Terbentur rindu yang belum juga tahu

Hello, rindu masih tak berpihak padaku. Karena rindu sedang merindukan rindu yang lain? Hehehe. Rindu pernah datang padaku. Iya. [baca: sangat sering saat dulu] Dia juga pernah berpihak padaku. Tapi, entah mengapa, hingga tulisan ini kalian baca, atau mungkin hingga suatu hari nanti, rindu masih tak berpihak padaku. Tolong, jangan tanya mengapa. Karena, untuk berkatapun rasanya rindu takkan pernah mau lagi.

Lagi, rindu tak berpihak padaku. Ketika merindu, ada rasa ingin bertemu? Itu wajar! Tapi, tunggu, rindu tak bisa menemuiku. Dan aku juga tak bisa menemui rindu. Tak bisa dan tak boleh! Dan sekali lagi, tolong, jangan berkata, “mengapa?”. Tiba-tiba rasaku benar-benar membuncah untuk berbuat “sesuatu”. Tapi, tetap saja, rindu tak berpihak padaku.

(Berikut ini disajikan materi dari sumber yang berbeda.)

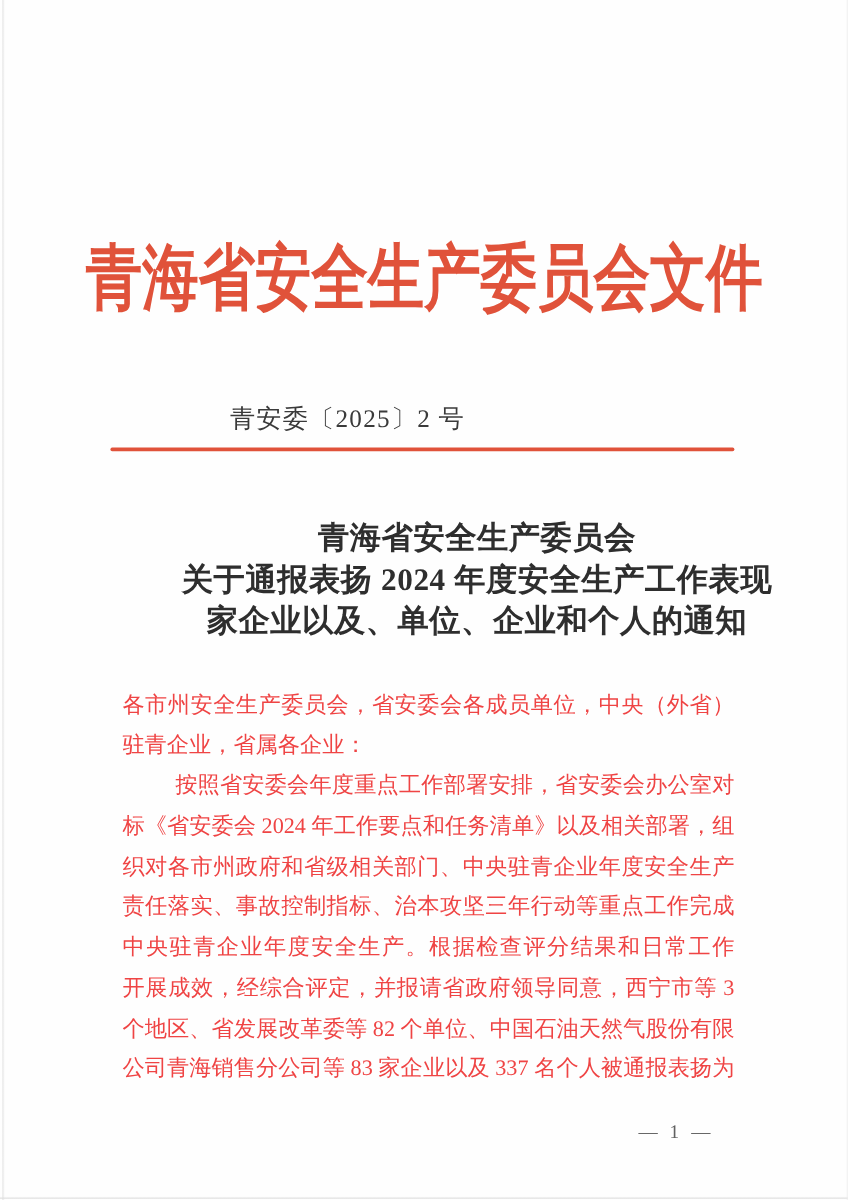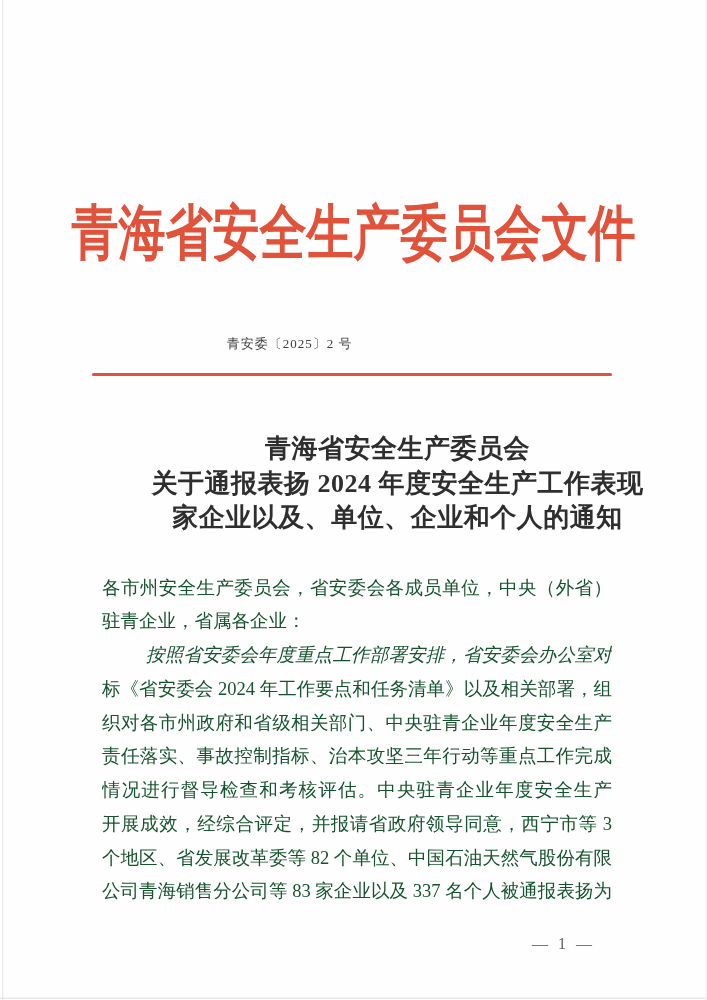--- a/index.html
+++ b/index.html
@@ -50,7 +50,7 @@
     left: 0;
     width: 579px;
     text-align: center;
-    font-size: 13px;
+    font-size: 21px;
     letter-spacing: 1px;
     color: #3a3a3a;
   }

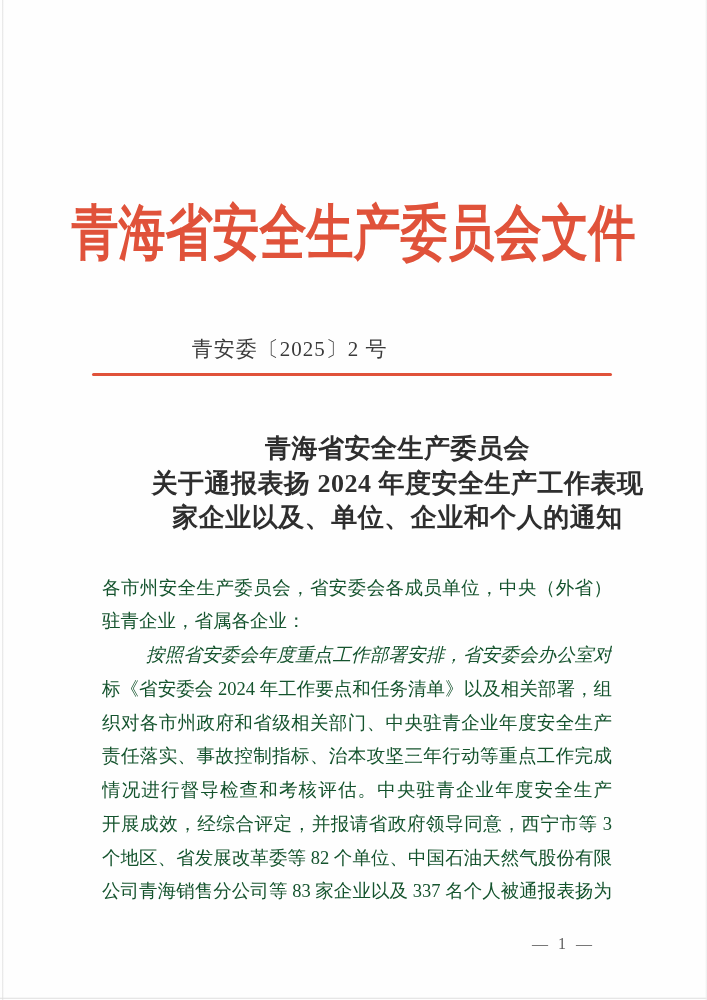--- a/index.html
+++ b/index.html
@@ -85,7 +85,7 @@
     width: 510px;
     font-size: 18.5px;
     line-height: 33.7px;
-    color: #14532d;
+    color: #ef4444;
   }
   .body-line {
     text-align: justify;

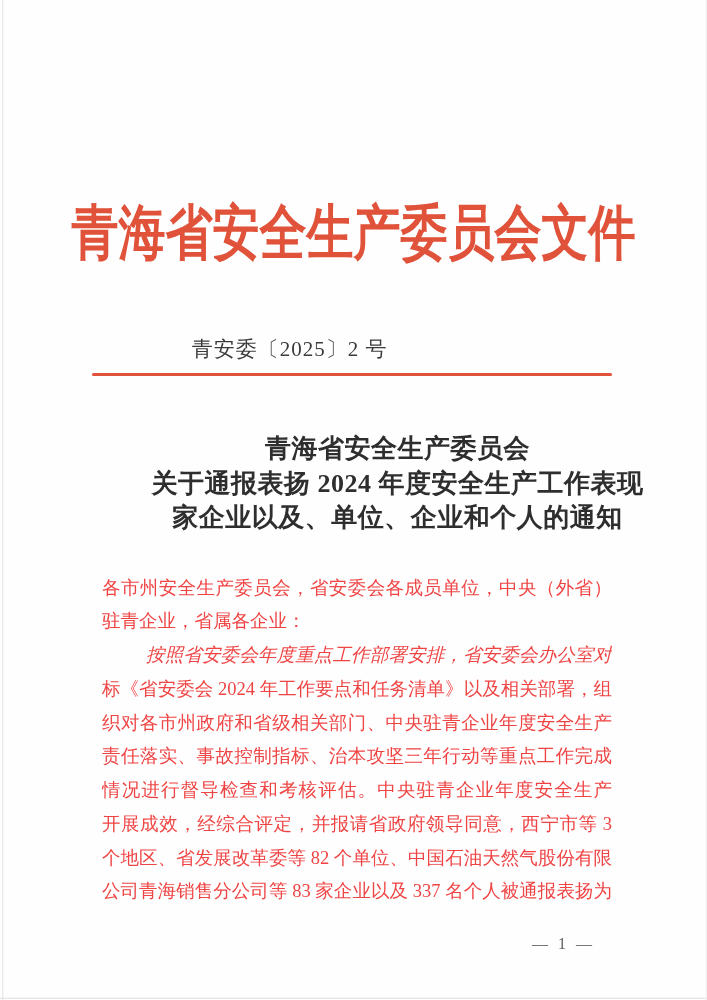--- a/index.html
+++ b/index.html
@@ -100,7 +100,6 @@
   }
   .body-line.indent {
     text-indent: 44px;
-    font-style: italic;
   }
 
   .page-number {

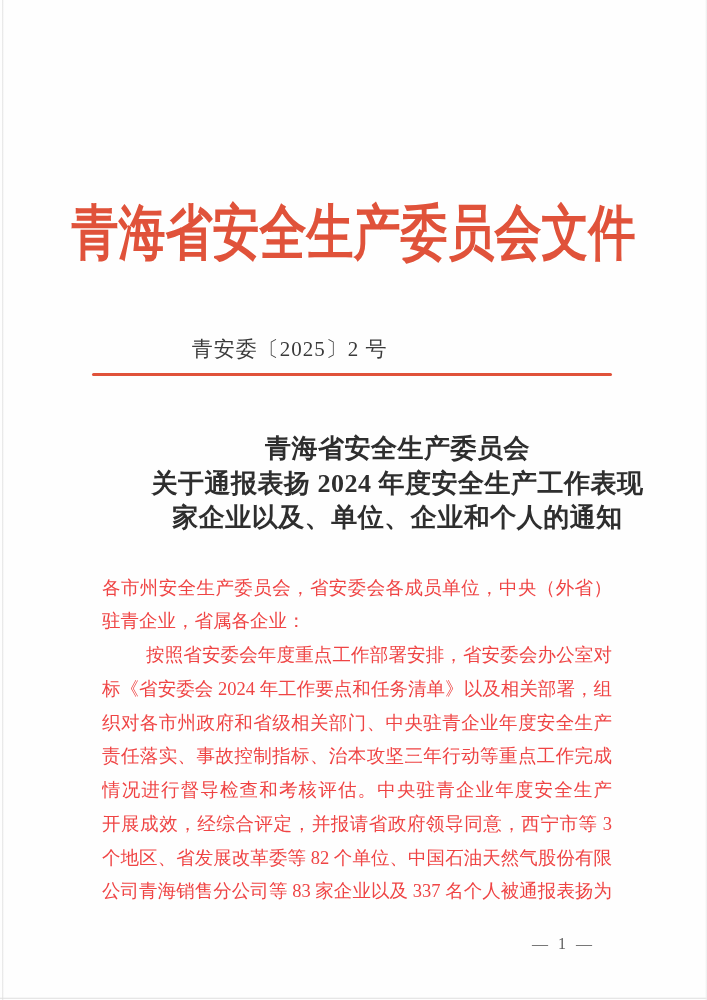--- a/index.html
+++ b/index.html
@@ -139,7 +139,7 @@
     <div class="body-line">标《省安委会 2024 年工作要点和任务清单》以及相关部署，组</div>
     <div class="body-line">织对各市州政府和省级相关部门、中央驻青企业年度安全生产</div>
     <div class="body-line">责任落实、事故控制指标、治本攻坚三年行动等重点工作完成</div>
-    <div class="body-line">情况进行督导检查和考核评估。中央驻青企业年度安全生产</div>
+    <div class="body-line">中央驻青企业年度安全生产。根据检查评分结果和日常工作</div>
     <div class="body-line">开展成效，经综合评定，并报请省政府领导同意，西宁市等 3</div>
     <div class="body-line">个地区、省发展改革委等 82 个单位、中国石油天然气股份有限</div>
     <div class="body-line">公司青海销售分公司等 83 家企业以及 337 名个人被通报表扬为</div>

Dan lagi, rindu masih tak berpihak padaku. Entah, mengapa aku berharap rindu akan berpihak padaku. Walaupun rasanya sangat mustahil, tapi, aku masih ingin rindu berpihak padaku. Daku bodoh? Hehehe. Baiklah, aku terima dengan senang hati. Sebenarnya, aku juga merasa aneh dengan rasa ini. Mengharapkan rindu merindu? Aduh, istigfarlah aku. Kau takkan bisa mendapatkannya. -_-


Sekali lagi, rindu tetap tak berpihak padaku. Baiklah, harusnya aku memang sadari itu sejak awal, sejak pertama mengenal rindu. Aku tak harusnya mengharapkan rindu untuk merindu. Tapi, tapi, tapi, aku harap rindu akan merindu! Ahhh, aku benar-benar bodoh! Bismillah, astagfirullah, astagfirullah. Baiklah, takkan ada rindu lagi. Dan, rindu, tenanglah! Kau tak perlu khawatir. Takkan ada namamu yang kusematkan dalam doaku lagi. Dan kuharap, kau kan bahagia merindu dengan rindumu yang baru. Ya, dan “aku harap rindu akan merindu” itu akan kau implementasikan dengan rindumu yang lainnya. Hehehe. Selamat tinggal rindu, maaf pernah merindukanmu.